The rules used to align AI models are less precise than they look.
Researchers studying Constitutional AI methods found that compressing human preference data into short lists of natural-language principles leaves a critical gap: the principles say nothing about how to resolve conflicts between them. Using three benchmark datasets — PRISM, AlpacaEval, and Chatbot Arena — the team identified three concrete problems. Principle quality is hard to measure; existing proxies like coverage and accuracy don't predict real-world reconstruction. Composition is ambiguous: two different executors applying the same principles agreed only 73% of the time. And constitutions aren't portable — cross-model agreement sat at 73%, while the same model judging its own outputs reached 81%.

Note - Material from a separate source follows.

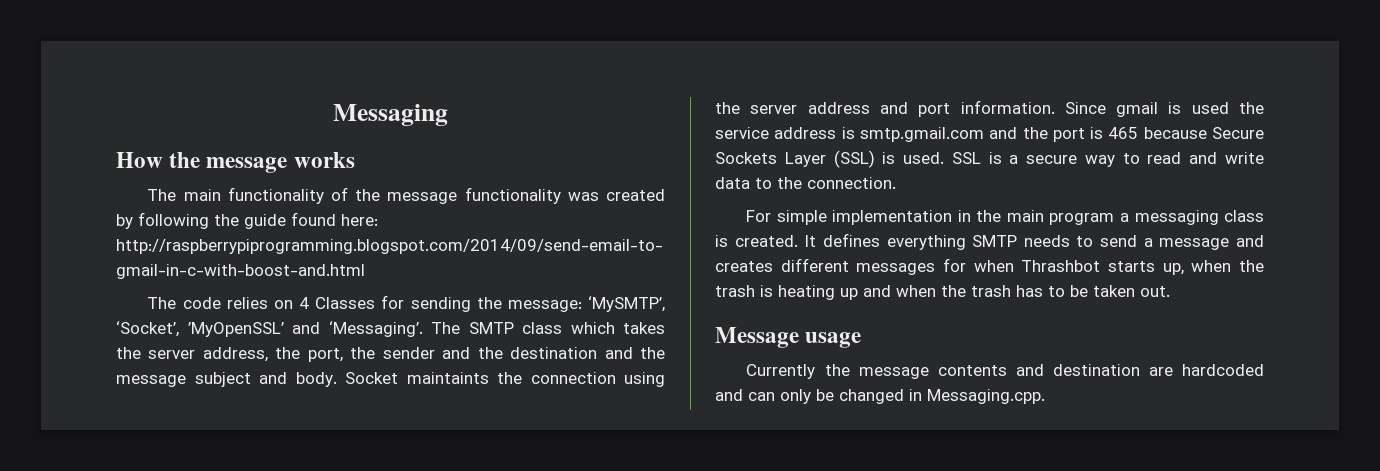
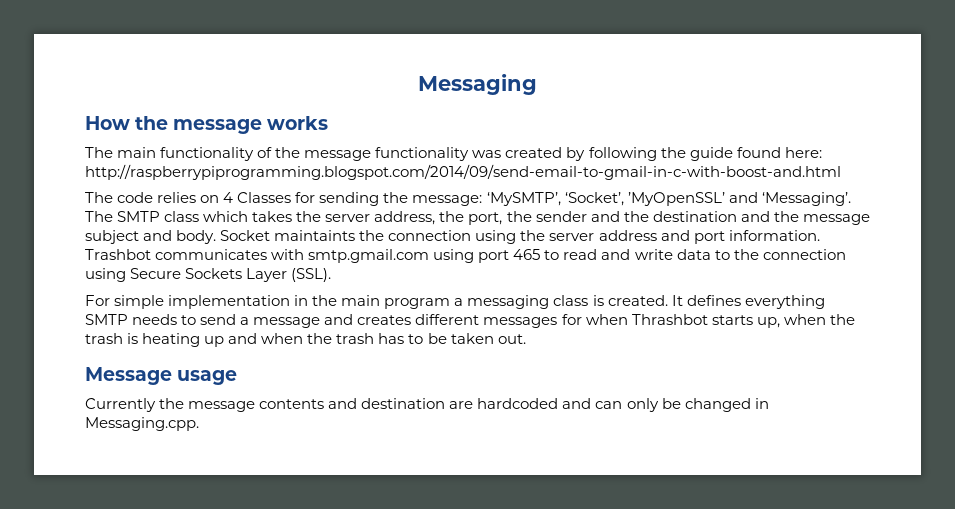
[1064,102,1264,117] [715,127,1264,142] [715,150,1115,168] Since gmail is used the service address is smtp.gmail.com and the port is 465 because Secure Sockets Layer (SSL) is used. SSL is a secure way -> [85,249,541,263] Trashbot communicates with smtp.gmail.com using port 465
[807,177,896,189] connection. -> [762,249,846,260] [85,268,332,282] connection using Secure Sockets Layer (SSL).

This matters because Constitutional AI and its variants underpin alignment work at several major labs, and the assumption has long been that a well-written list of principles is close enough to a decision rule. It isn't. A 7-point gap between intra-model and cross-model agreement means that what counts as "aligned" shifts depending on which model is doing the judging — a problem that scales badly as labs deploy these systems broadly.
The paper's proposed fix, a refinement step called ICAI+, nudges inter-executor agreement from 73% to 78% and brings transparent executors within a point of LLM judge accuracy. That's progress, but it's incremental — and the authors frame their work explicitly as open problems, not solutions.